§ **PROMPT**
Using the material that follows, output exactly the lines from the one containing "font-size: 22px ->" through the one containing "margin-top: 12px ->", with both ends kept.

§ **EXERCISE MATERIALS**
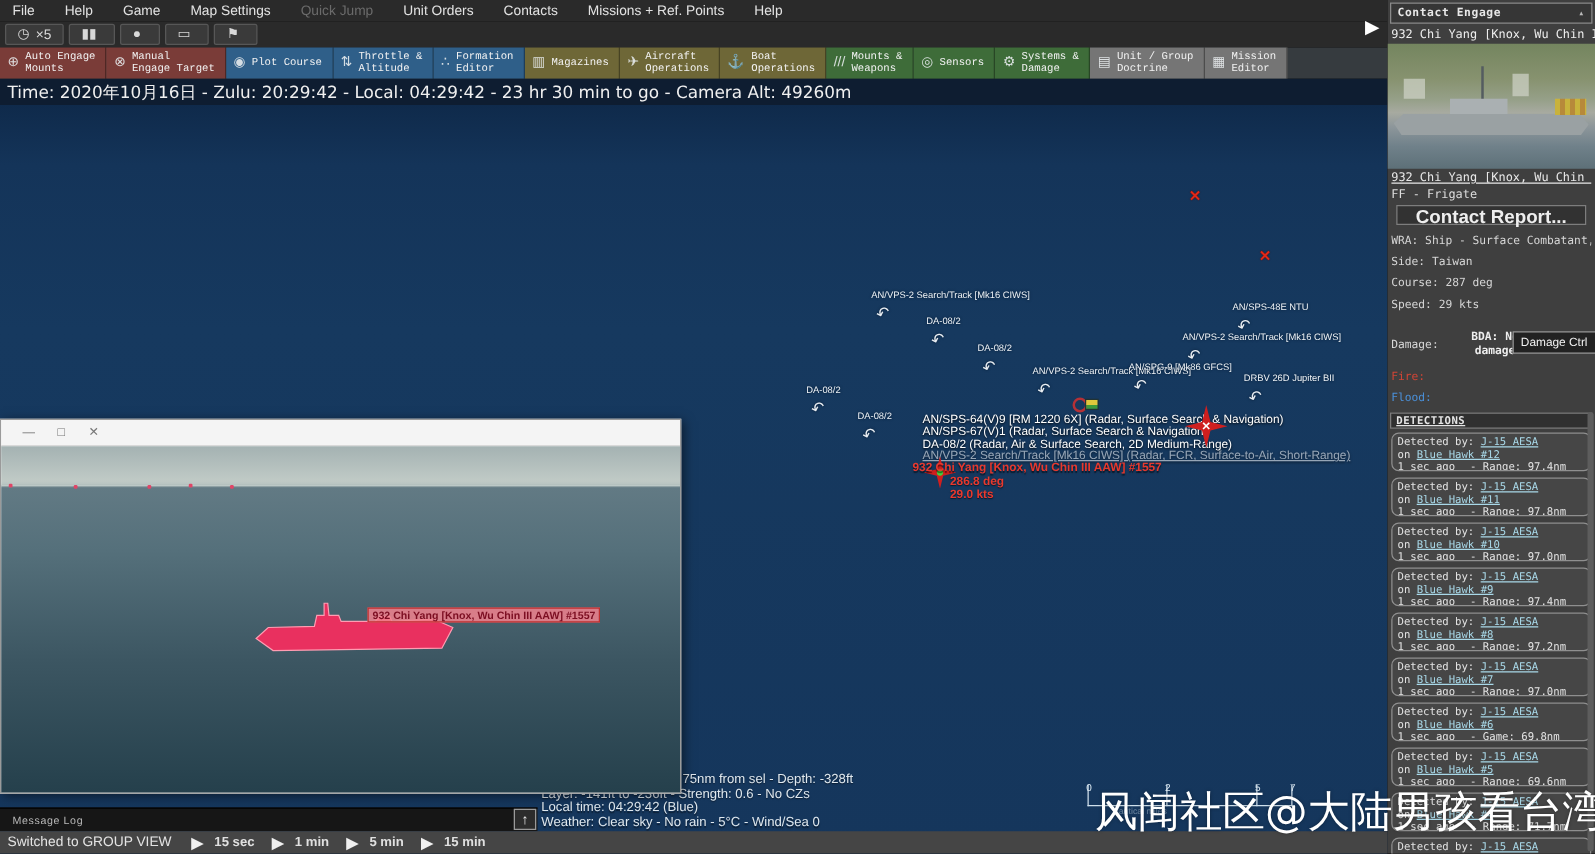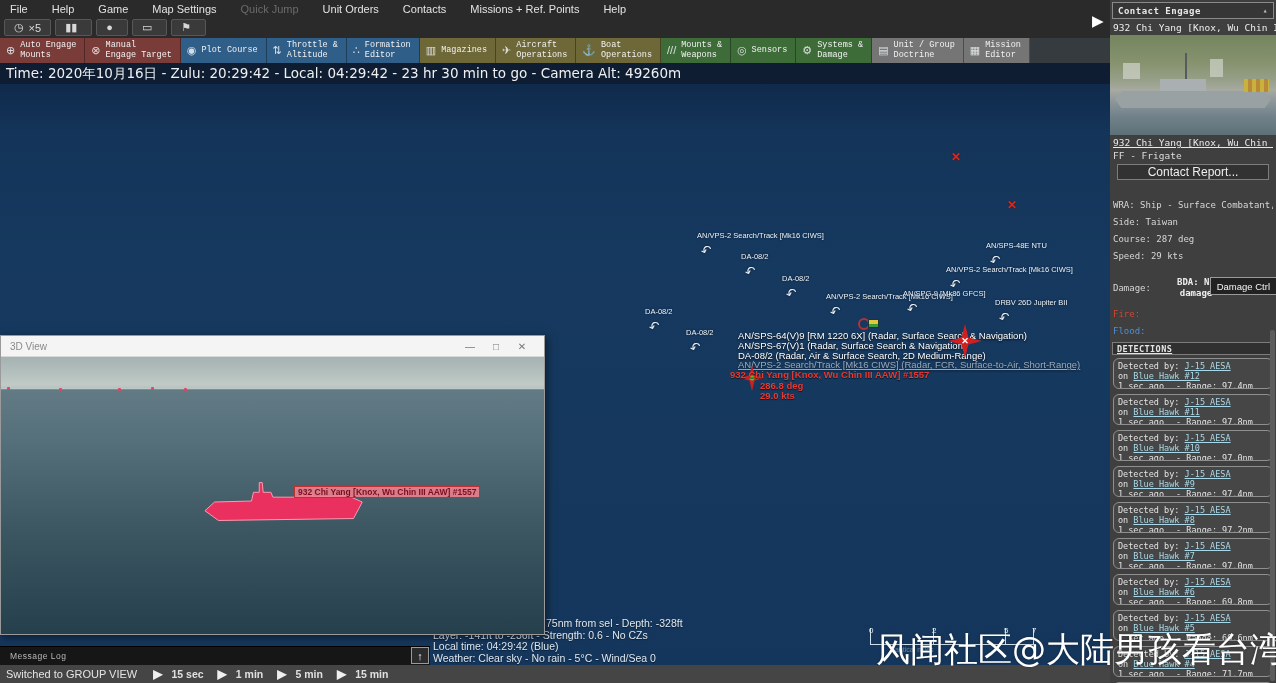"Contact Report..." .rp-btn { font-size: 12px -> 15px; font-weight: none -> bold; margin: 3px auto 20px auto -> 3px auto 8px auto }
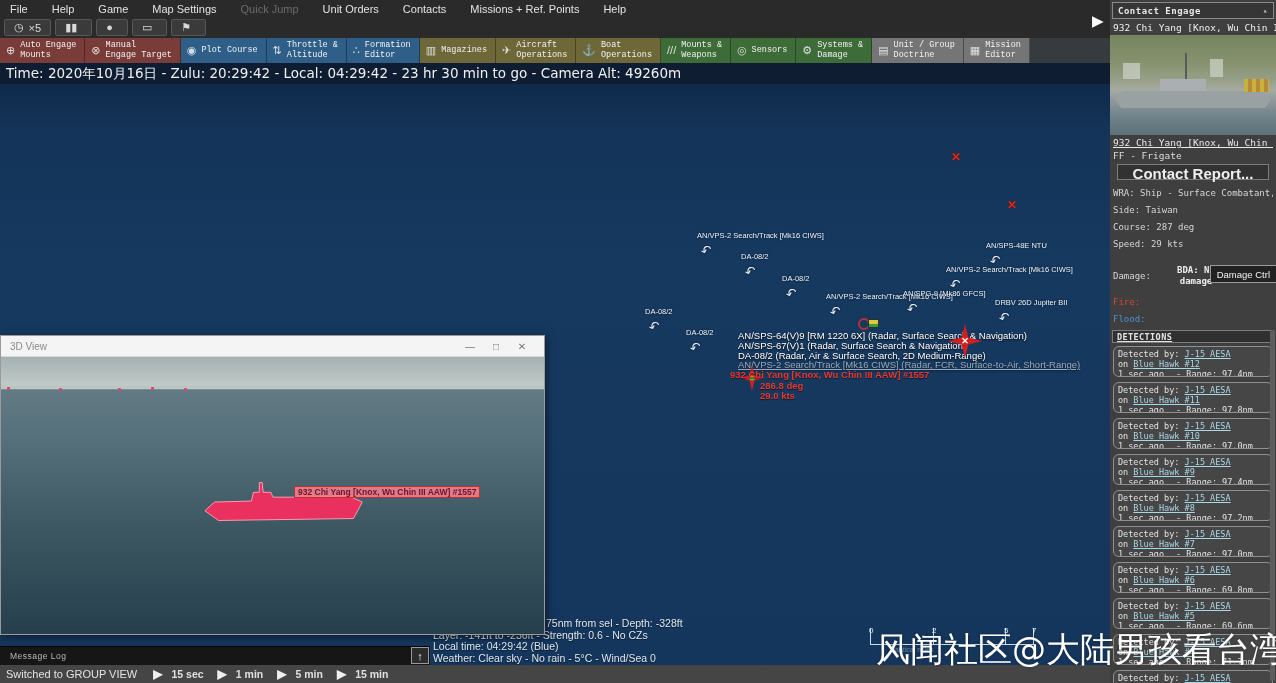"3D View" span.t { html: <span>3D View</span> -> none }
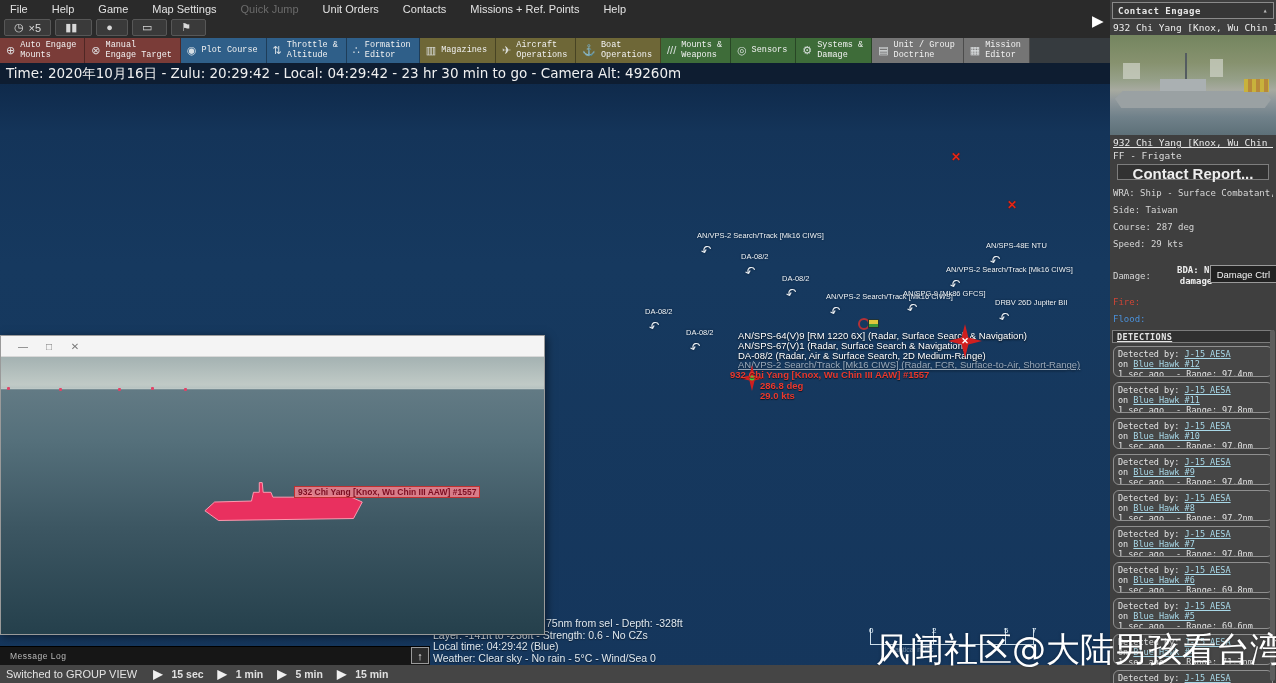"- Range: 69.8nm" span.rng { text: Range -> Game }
---
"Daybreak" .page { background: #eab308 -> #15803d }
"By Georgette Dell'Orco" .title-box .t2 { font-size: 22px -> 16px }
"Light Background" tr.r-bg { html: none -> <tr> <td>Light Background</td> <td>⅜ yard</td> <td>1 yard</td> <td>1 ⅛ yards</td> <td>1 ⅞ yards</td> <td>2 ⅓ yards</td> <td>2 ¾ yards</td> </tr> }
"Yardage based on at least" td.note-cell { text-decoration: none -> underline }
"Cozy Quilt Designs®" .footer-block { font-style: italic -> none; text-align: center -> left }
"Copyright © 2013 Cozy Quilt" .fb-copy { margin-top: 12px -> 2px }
==
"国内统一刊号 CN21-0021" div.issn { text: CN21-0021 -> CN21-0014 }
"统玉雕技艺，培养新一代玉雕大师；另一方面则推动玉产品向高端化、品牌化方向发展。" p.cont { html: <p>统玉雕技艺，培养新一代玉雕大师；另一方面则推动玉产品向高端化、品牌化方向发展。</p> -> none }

§ **TASK RESULT**
"By Georgette Dell'Orco" .title-box .t2 { font-size: 22px -> 16px }
"Light Background" tr.r-bg { html: none -> <tr> <td>Light Background</td> <td>⅜ yard</td> <td>1 yard</td> <td>1 ⅛ yards</td> <td>1 ⅞ yards</td> <td>2 ⅓ yards</td> <td>2 ¾ yards</td> </tr> }
"Yardage based on at least" td.note-cell { text-decoration: none -> underline }
"Cozy Quilt Designs®" .footer-block { font-style: italic -> none; text-align: center -> left }
"Copyright © 2013 Cozy Quilt" .fb-copy { margin-top: 12px -> 2px }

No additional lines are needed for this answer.